One work by each artist is included in a range of expression that encompasses traditional painting, the tricky realm of art/craft and conceptual works.

A majority of the works are two-dimensional, with little photography represented and a profusion of collage; however, Dorothy de Groat brings these together nicely in "Future Unknown," which combines six photographs of rusty and deteriorating industrial sites, linked and given emotional impact by their brown and gray palette.

Enigmatic works engage and provide food for thought: Jennifer Bechak's installed "Sleep Is Irrelevant," a spare cot with pillows at both ends; Aline Shader's painting "The Entertainer," sensually dressed but made up like a clown; Marinda Stretavsky's sculptural "The Sign of the Cross," which suggests sacrilege or sacrifice; and the time-altered world of Chris Mozley's painting "Floating."

More traditional, but not restricted to convention, are handsome if vastly different portraits by Christine Swann, the pastel "No 'O' in Luise, Please"; Geoffrey Beadle, "Head Survey: Image #4"; and Jackie Kresak, "Blue Man 2," the latter two in oil.

Notable are Ruth Richardson's watercolor "Impact," one of a number of exceptional abstracts she's recently completed, and Karen Chapin's breezy impressionistic oil, "Cloud Nine," which also illustrates how important good framing is for an artwork.

Sculpture highlights include Judi Charlson's splendid cast glass triptych "Navigating Solitude"; Joseph Indovina's "From the Garden," a sinuous figure risen from black walnut; and Michael Smithhammer's ceramic "Little Soldier." Some will be bothered by the unfortunate firing crack in the latter, but the piece's style, joinings, glaze, patterning and movement are evidence of the artist's general facility with clay.

Fiber artist Shawn Quinlan's "Who Would Jesus Bomb?" is winning in technique, concept and presentation.
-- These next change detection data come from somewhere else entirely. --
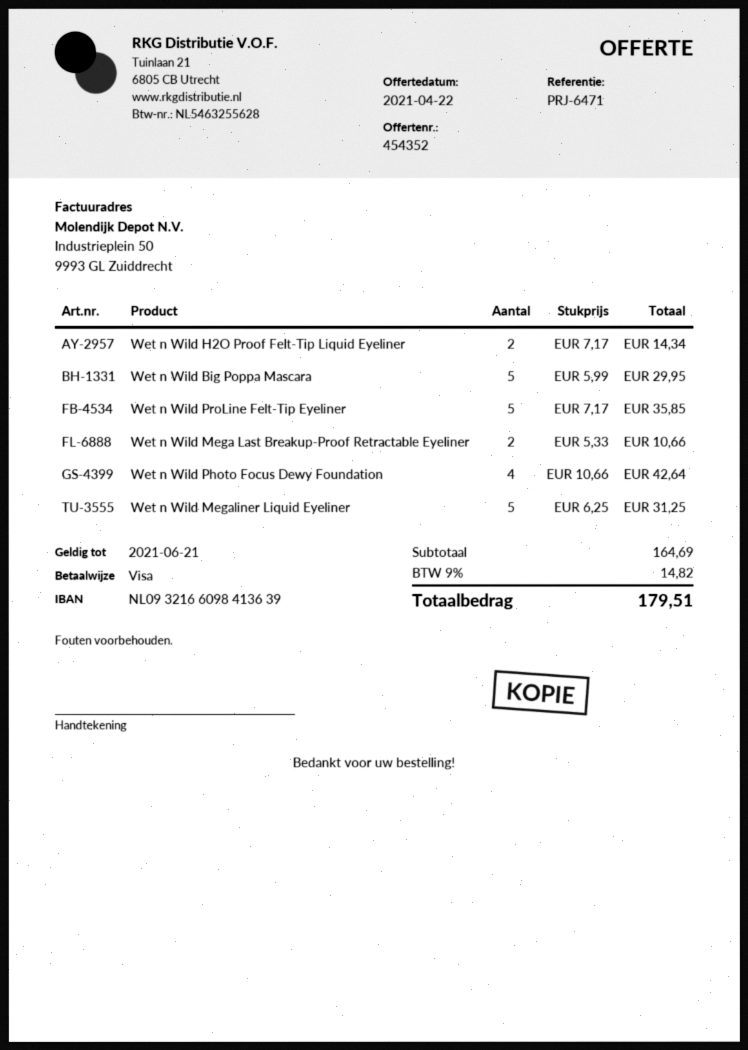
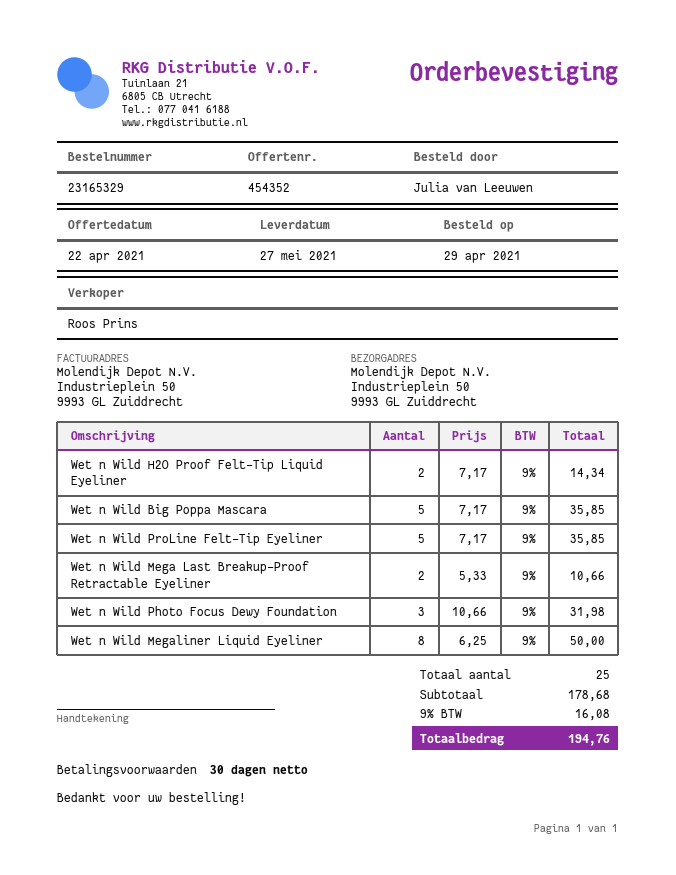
Wet n Wild Big Poppa Mascara: 5 x 5.99 = 29.95 -> 5 x 7.17 = 35.85
Wet n Wild Photo Focus Dewy Foundation: 4 x 10.66 = 42.64 -> 3 x 10.66 = 31.98
Wet n Wild Megaliner Liquid Eyeliner: 5 x 6.25 = 31.25 -> 8 x 6.25 = 50.00
subtotal: 164.69 -> 178.68
tax: 9% = 14.82 -> 9% = 16.08
total: 179.51 -> 194.76

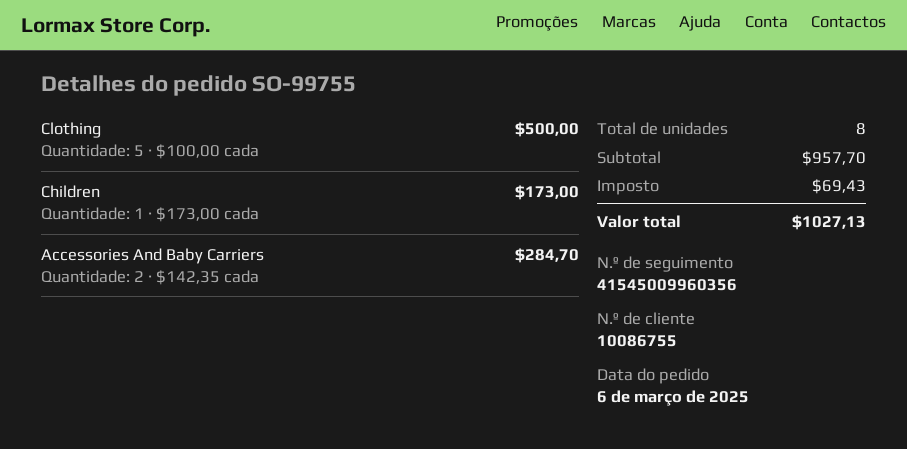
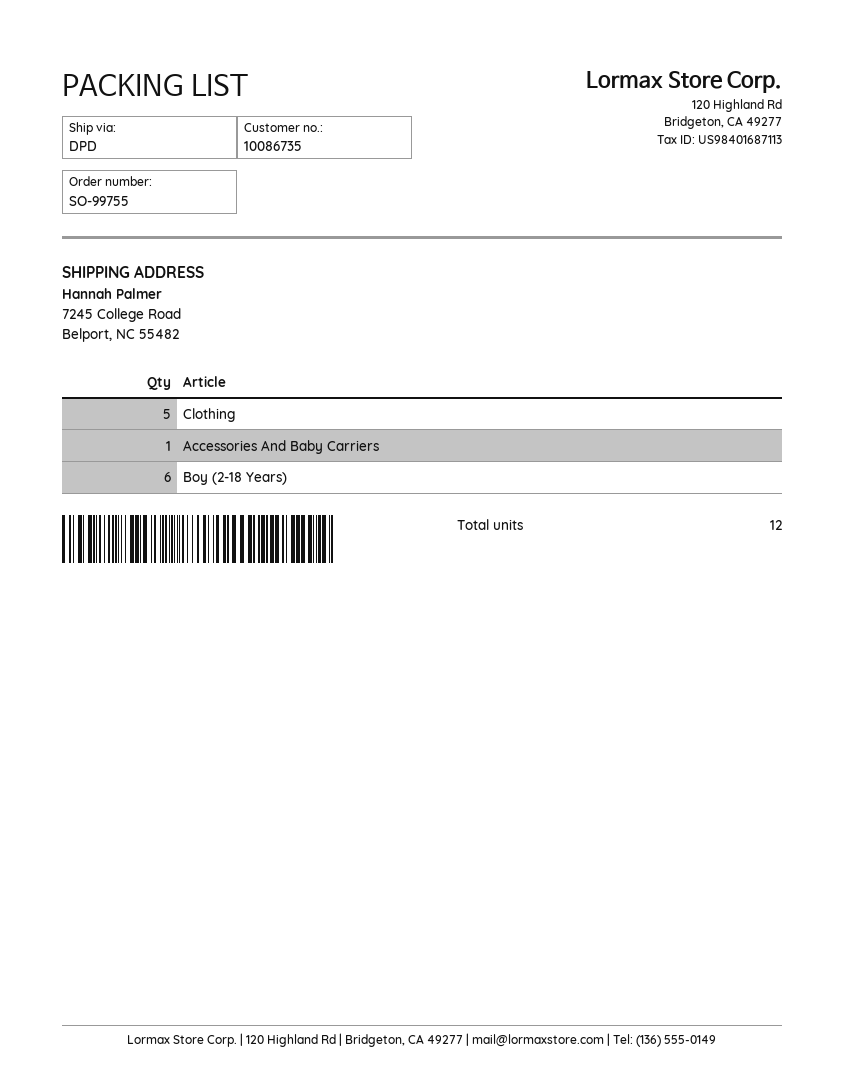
customer number: 10086755 -> 10086735
Children: 1 -> none
Accessories And Baby Carriers: 2 -> 1
Boy (2-18 Years): none -> 6
total quantity: 8 -> 12

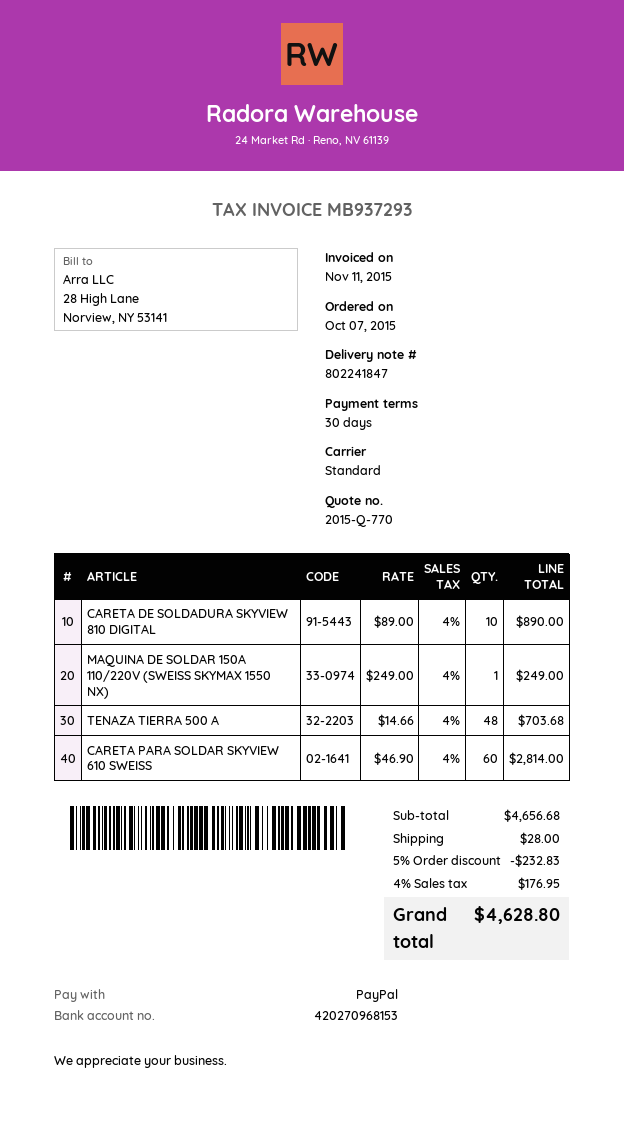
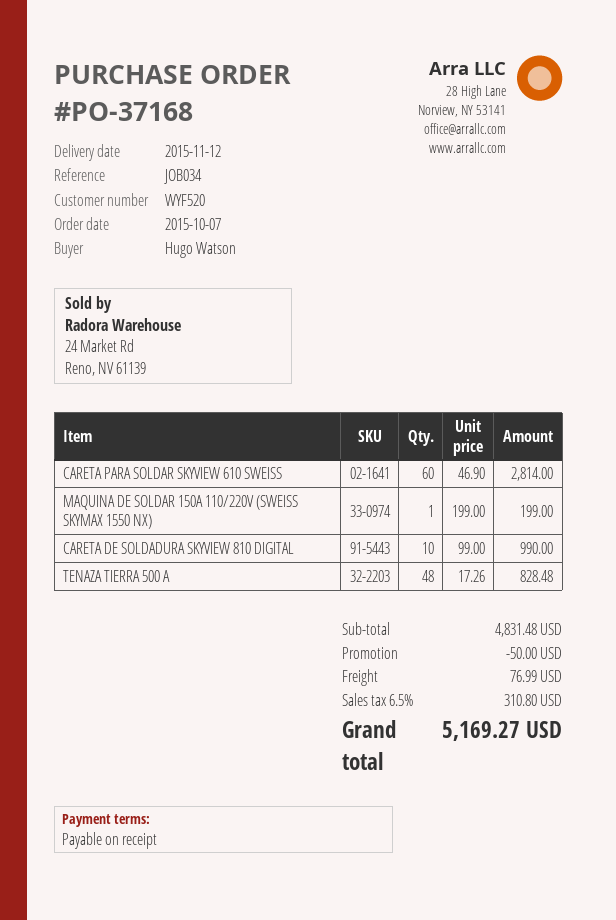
payment terms: 30 days -> on receipt
CARETA DE SOLDADURA SKYVIEW 810 DIGITAL: 10 x 89.00 = 890.00 -> 10 x 99.00 = 990.00
MAQUINA DE SOLDAR 150A 110/220V (SWEISS SKYMAX 1550 NX): 1 x 249.00 = 249.00 -> 1 x 199.00 = 199.00
TENAZA TIERRA 500 A: 48 x 14.66 = 703.68 -> 48 x 17.26 = 828.48
subtotal: 4656.68 -> 4831.48
discount: 232.83 -> 50.00
shipping: 28.00 -> 76.99
tax: 4% = 176.95 -> 6.5% = 310.80
total: 4628.80 -> 5169.27

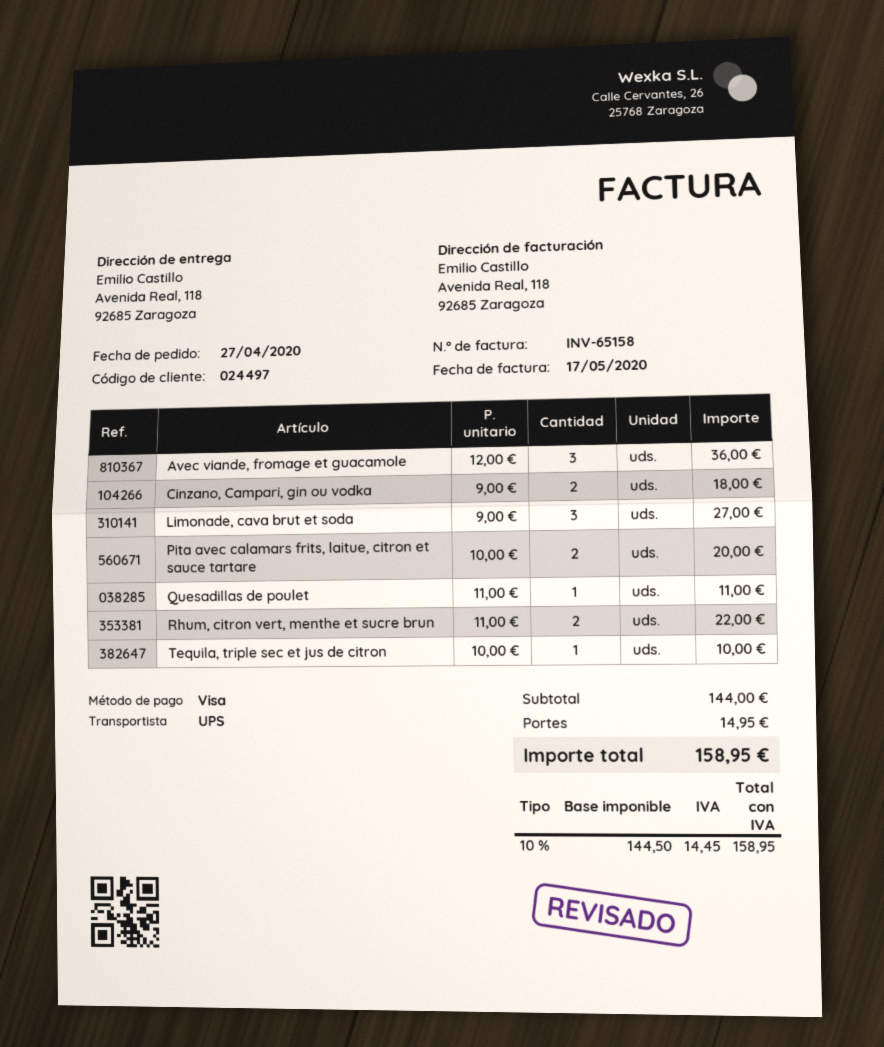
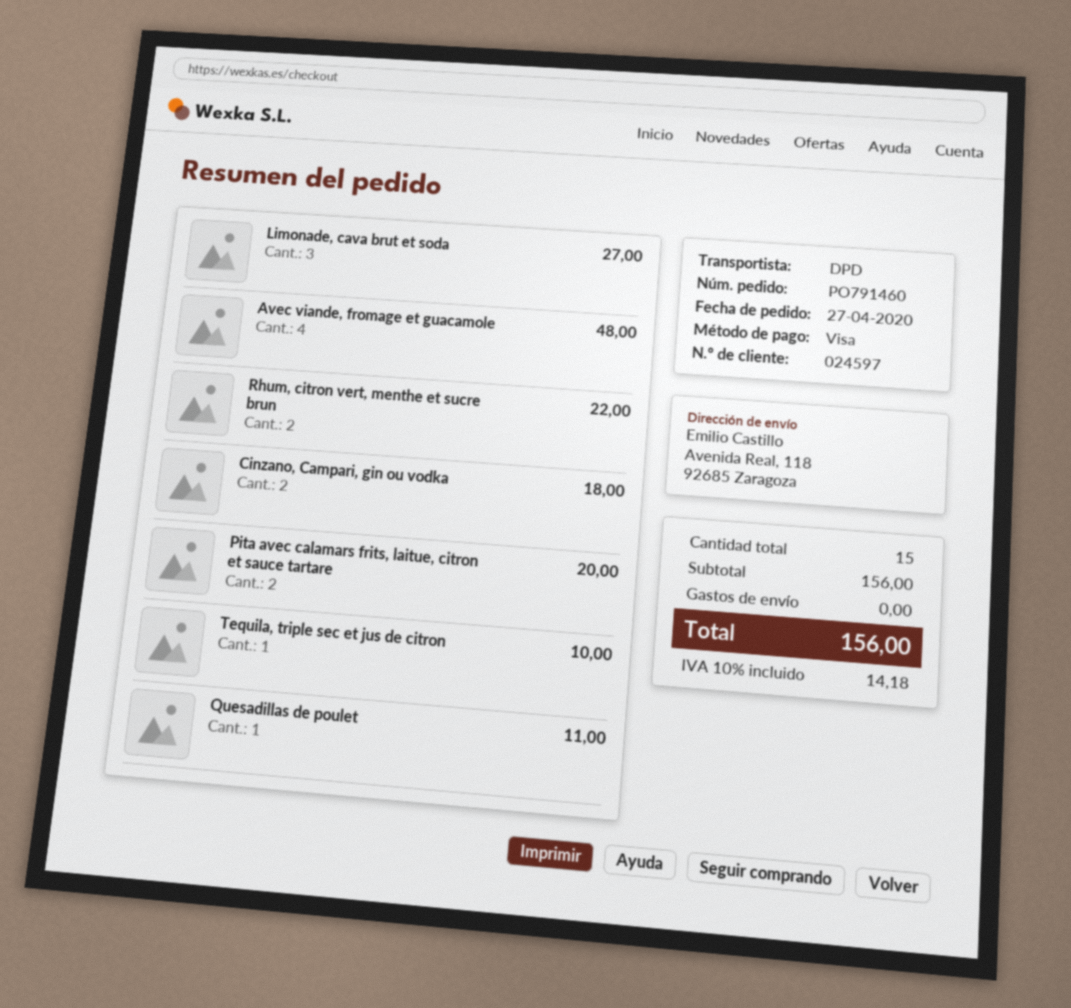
customer number: 024497 -> 024597
shipping method: UPS -> DPD
Avec viande, fromage et guacamole: 3 for 36.00 -> 4 for 48.00
subtotal: 144.00 -> 156.00
shipping: 14.95 -> 0.00
tax: 10% = 14.45 -> 10% = 14.18
total: 158.95 -> 156.00

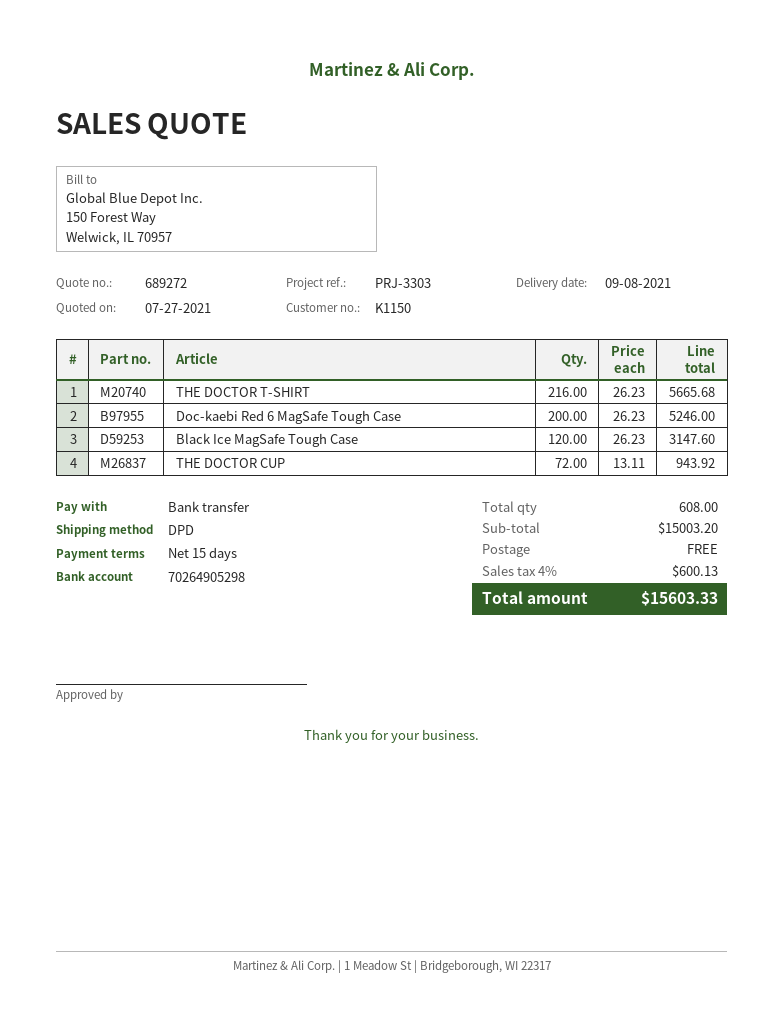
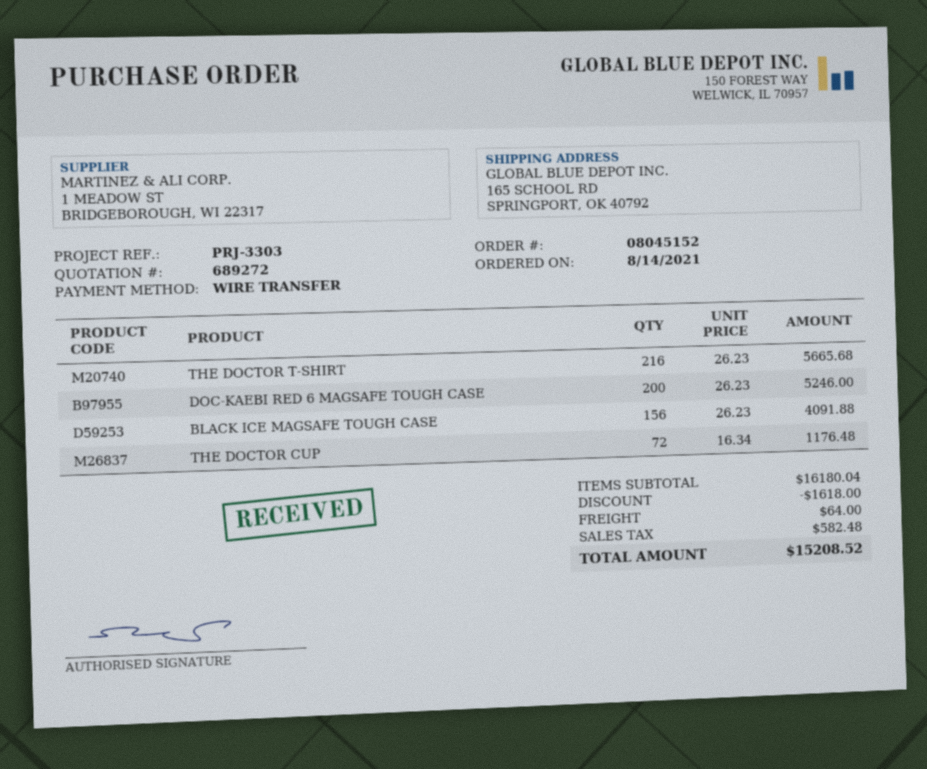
Black Ice MagSafe Tough Case: 120 x 26.23 = 3147.60 -> 156 x 26.23 = 4091.88
THE DOCTOR CUP: 72 x 13.11 = 943.92 -> 72 x 16.34 = 1176.48
subtotal: 15003.20 -> 16180.04
discount: none -> 1618.00
shipping: 0.00 -> 64.00
tax: 600.13 -> 582.48
total: 15603.33 -> 15208.52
Combining a faux velvet picture of Jesus exposing his Sacred Heart with applique bombs and fiery licks, tumultuous quilted spirals and airplanes probably cut from material used to decorate a boy's room, he creates potent political commentary.

Judith Musser comments more subtly on women's immigration experience in her beautifully composed "Equilibrium II -- Journey." By overlaying shadowed figures, Jeanne Daly adds mystery to a tourist scape in the solid "Entering Positano." Lucienne Wald's "Sacrificial Ram," with religious and feminist overtones, gains pointillist energy from brightly colored enlarged pixels.

Some works don't stand up to their company and raise the question of why certain artists were selected, a question that will be answered one way or another over time.

But for the most part, these new members are indicative of a reinvigorated organization set to reclaim its local prominence.